CP264B Lesson 2.2

2.2 Arrays

Arrays are fundamental data structures to store a collection of data items (values, elements, records) of the same type in contiguous memory locations. Arrays are used to

store application data records.
store strings (text data).
implement other data structures like queues, stacks, heaps, hash tales, and heaps.
implement mathematical vectors, matrices, and rectangular tables.

In this section, we introduce the concepts of arrays, array operations, and array operations by pointers.

2.2.1 Data structures

Let’s first clarify the term data structure. Simply say, a data structure is a collection of data items of certain types together with a set of operations that can be performed on the data items. In other words, a data structure is a collection of data items (also called elements, or components) connected in certain structures and accessed by defined logics. Formally say, a data structure defines how data items are represented, organized, and stored in memory, and how they can be accessed and operated. Data structures are used in algorithms and programs to represent and operate data.

For example, a list of variables is the simplest form of data structures that we often use in programming. We use variables to represent data values, access variables by their names. The list of local variables of a function are held in contiguous memory locations in the stack region. The list of global variables are held in contiguous memory locations in the data region.

Listing 1: Example of global and local variables.

#include<stdio.h>
int a = 1;   // a global variable
int b = 2;   // a global variable 
int main()
{
  int x = 3; // a local variable
  int y = 4; // a local variable
  printf("a: %d, address: %lu\n", a, &a);
  printf("b: %d, address: %lu\n", b, &b);
  printf("x: %d, address: %lu\n", x, &x);
  printf("y: %d, address: %lu\n", y, &y);
  return 0;
}

In Listing { 1}, a and b are global variables, x and y are local variables. Compile and run the program. The output is like the following.

a: 1, address: 4206600
b: 2, address: 4206604
x: 3, address: 6684316
y: 4, address: 6684312

Check the above output, you will notice:

Addresses of global variables are much smaller that that of local variables. Why?
The address of global variable b is 4 more than that of global variable a. Why?
The address of local variable y is 4 less than that of local variable x. Why?

Stop and think:

How a list of global or local variables is arranged in memory?

2.2.2 Concepts of arrays

Using a list of variables works well when the number of data items to be represented is fixed and small, but does not work when the number of data items is large. Array is a solution to solve this problem for the case when the data items are of the same data type.
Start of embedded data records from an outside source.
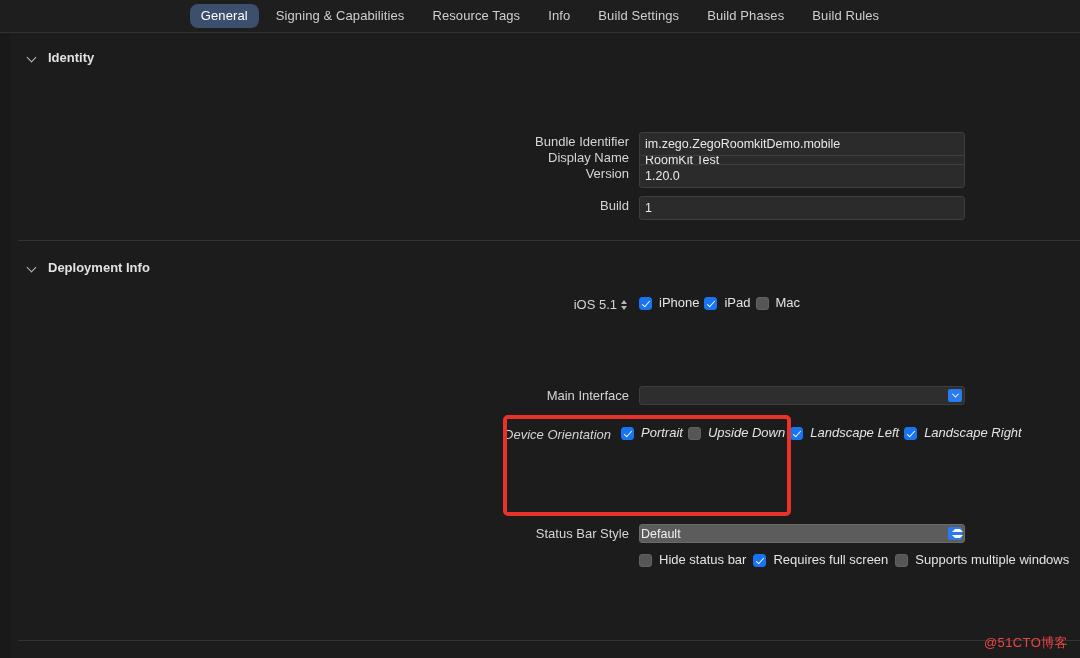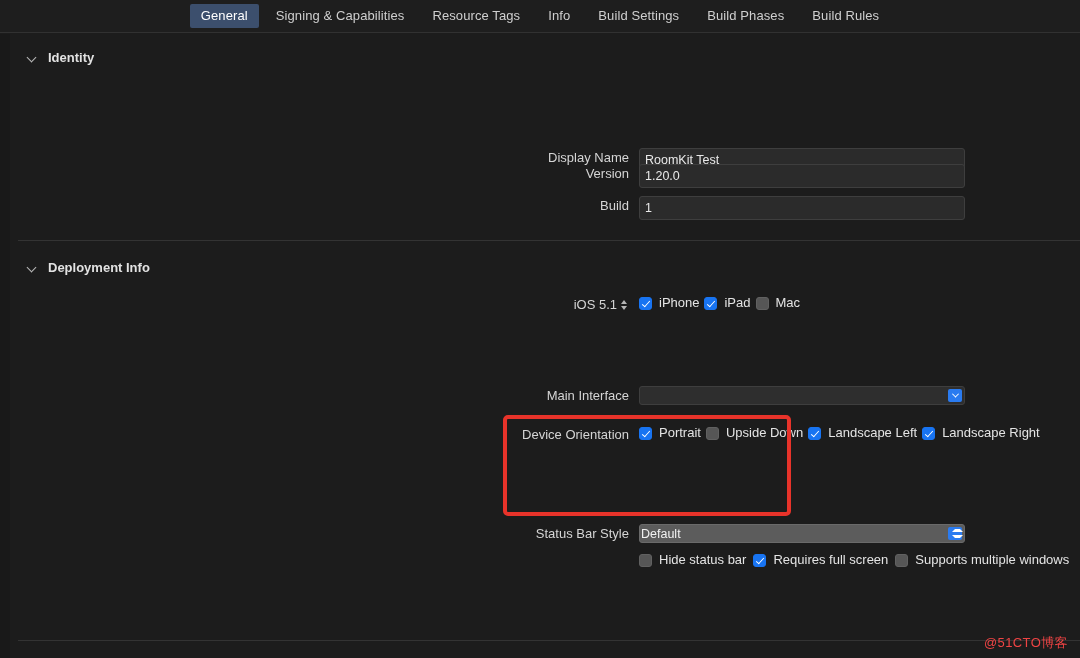--- a/index.html
+++ b/index.html
@@ -32,7 +32,7 @@
     font-size: 13px;
     color: #cfcfcf;
     padding: 4px 11px 5px 11px;
-    border-radius: 2px;
+    border-radius: 8px;
     white-space: nowrap;
     letter-spacing: 0.1px;
     cursor: default;

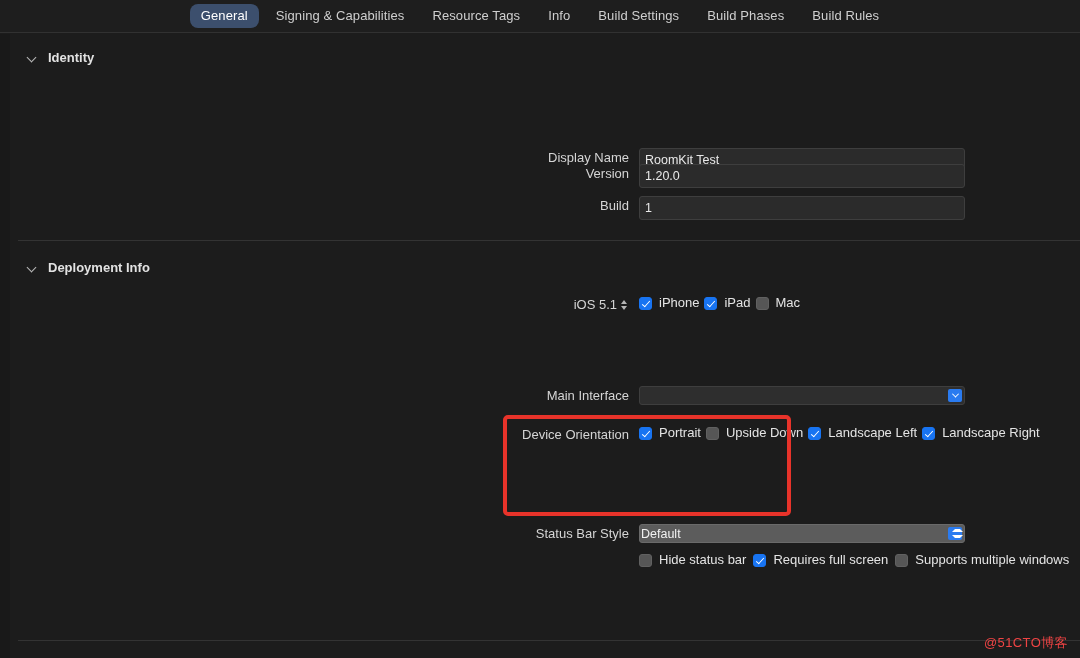--- a/index.html
+++ b/index.html
@@ -325,6 +325,10 @@
     <input class="textfield" type="text" value="RoomKit Test" style="">
   </div>
 
+  <div class="row" style="left:513px; top:98px;">
+    <div class="row-label">Bundle Identifier</div>
+    <input class="textfield" type="text" value="im.zego.ZegoRoomkitDemo.mobile" style="">
+  </div>
 
   <div class="row" style="left:513px; top:130px;">
     <div class="row-label">Version</div>

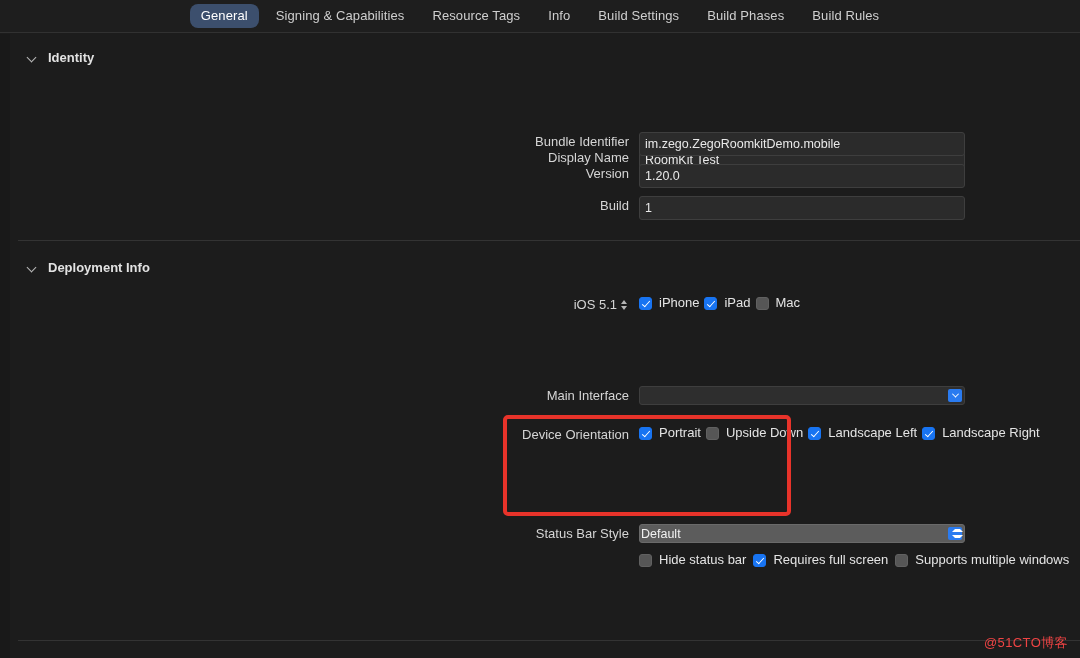--- a/index.html
+++ b/index.html
@@ -378,7 +378,7 @@
     </div>
   </div>
 
-  <div class="row" style="left:513px; top:391px;">
+  <div class="row" style="left:495px; top:391px;font-style:italic;">
     <div class="row-label">Device Orientation</div>
     <div class="checklist">
       <div class="checkitem">

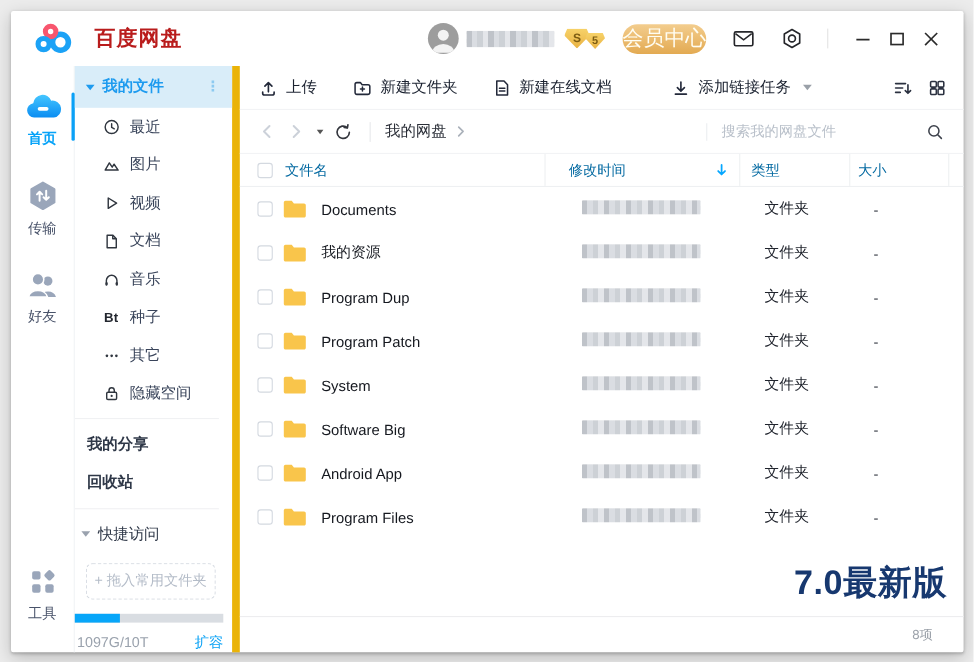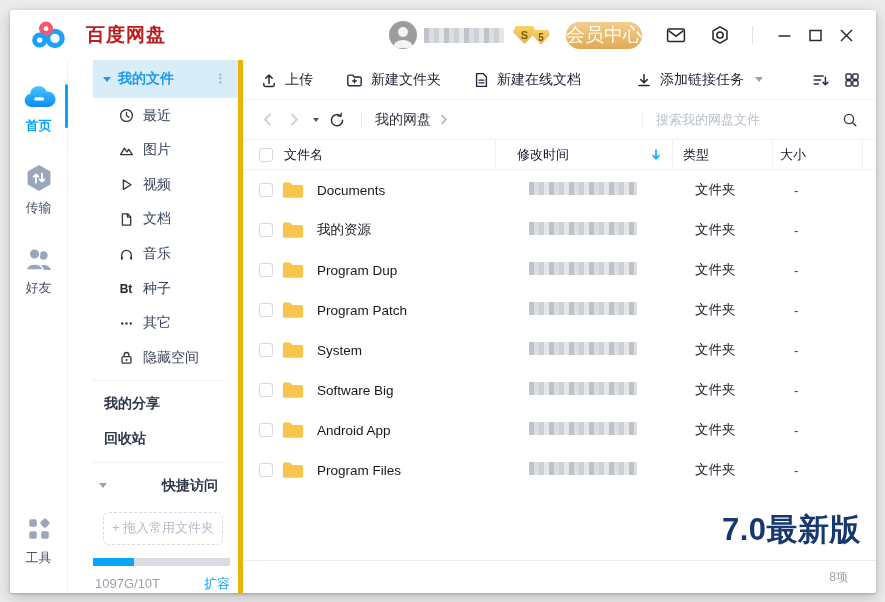--- a/index.html
+++ b/index.html
@@ -55,7 +55,7 @@
   .rail-item.active .lbl { color:#07a3f8; font-weight:bold; }
   .rail-bottom { margin-top:auto; margin-bottom:26px; }
   
-  .sidebar { width:150px; border-right:5px solid #eab308; display:flex; flex-direction:column; font-size:14px;margin-left:25px; }
+  .sidebar { width:150px; border-right:7px solid #eab308; display:flex; flex-direction:column; font-size:14px; }
   .s-head { height:40px; background:#d9edf9; color:#1e9bef; font-weight:bold;
             display:flex; align-items:center; padding-left:10px; position:relative; cursor:pointer; }
   .tri-dn { width:0; height:0; border-left:4px solid transparent; border-right:4px solid transparent; border-top:5px solid #1e9bef; margin-right:7px; }

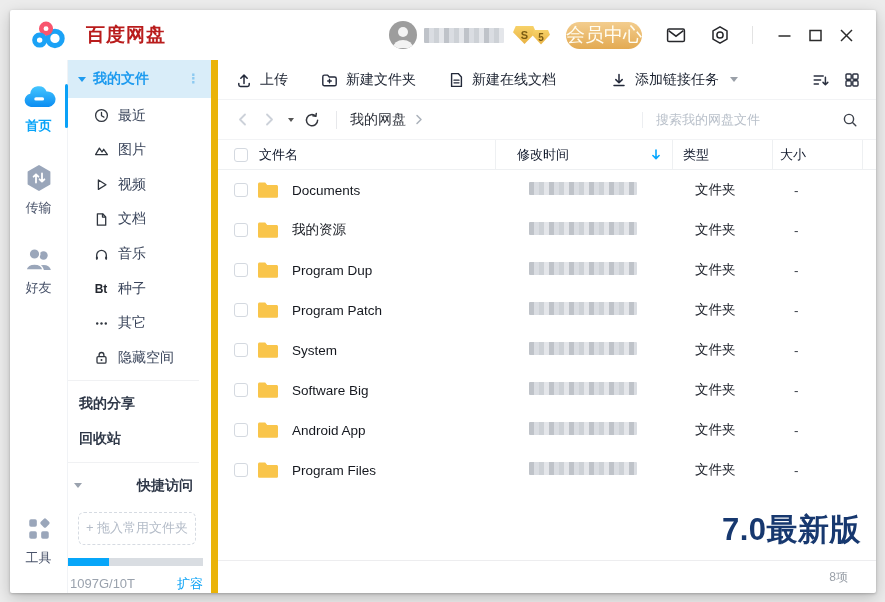--- a/index.html
+++ b/index.html
@@ -92,7 +92,7 @@
   .search input::placeholder { color:#b9c0ca; }
   .search .sbtn { display:inline-flex; cursor:pointer; padding-right:2px; }
   
-  .thead { height:30px; display:flex; align-items:stretch; font-size:13px; color:#0f172a;
+  .thead { height:30px; display:flex; align-items:stretch; font-size:13px; color:#0369a1;
            border-bottom:1px solid #eef0f2; }
   .cb { width:14px; height:14px; border:1px solid #d4d9e0; border-radius:3px; background:#fff; flex:none; cursor:pointer; }
   .c-check { margin-left:16px; align-self:center; }

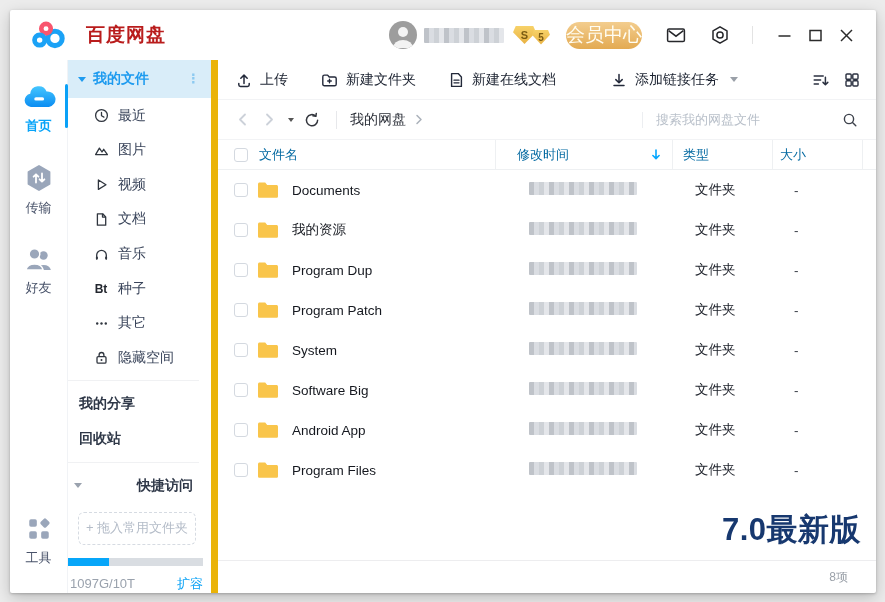--- a/index.html
+++ b/index.html
@@ -65,7 +65,7 @@
   .bt-txt { font-weight:bold; font-size:12px; color:#23272f; font-style:normal; }
   .s-div { height:1px; background:#f0f1f3; margin:5px 12px 5px 0; }
   .s-link { height:37px; display:flex; align-items:center; padding-left:11px; color:#2f3848; font-weight:bold; cursor:pointer; }
-  .s-quick { height:37px; display:flex; align-items:center; padding-left:6px; color:#2f3848; font-weight:bold; cursor:pointer;gap:48px; }
+  .s-quick { height:37px; display:flex; align-items:center; padding-left:6px; color:#2f3848; font-weight:normal; cursor:pointer; }
   .tri-gray { border-top-color:#9aa2ae; }
   .dropzone { margin:8px 15px 0 10px; height:35px; border:1px dashed #d6dbe2; border-radius:6px;
               color:#b4bcc8; font-size:13px; display:flex; align-items:center; justify-content:center; cursor:pointer; }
By definition, an array is an ordered list of variables (called elements) of the same data type. Array elements are represented and accessed by their index positions in the linear ordering. The elements of an array are stored in contiguous memory locations.

Array syntax

Arrays are declared using syntax: data_type array_name[length];.

Here, data_type is the data type of array elements, array_name is a name identifier, and length is a positive integer representing the number of elements in the array (referred to as the length of the array). The declaration tells the compiler to allocate a memory block of length*sizeof(data_type) bytes for the array, so it can store length number of data items of type data_type.

Expression sizeof(array_name) returns the size (number of bytes) of the array, and sizeof(array_name)/sizeof(data_type) gives the length of the array.

The elements of the array are accessed by syntax array_name[index], where the subscript index is an integer between 0 and length - 1 representing a position in the array. For example, array_name[0] represents the first element, which has the lowest address in the array memory block. array_name[length-1] represents the last element of the array.

Since an array element can be accessed directly using index with a constant number of instructions, array element accessing time is a constant. Accessing any data item in a data structure is often referred to as random access. So arrays are extremely efficient for random access.

The notation array_name[index] is used as a variable identifier to get/set values, and &array_name[index] represents the address of array_name[index]. The following code fragment shows the usage of the bracket notation.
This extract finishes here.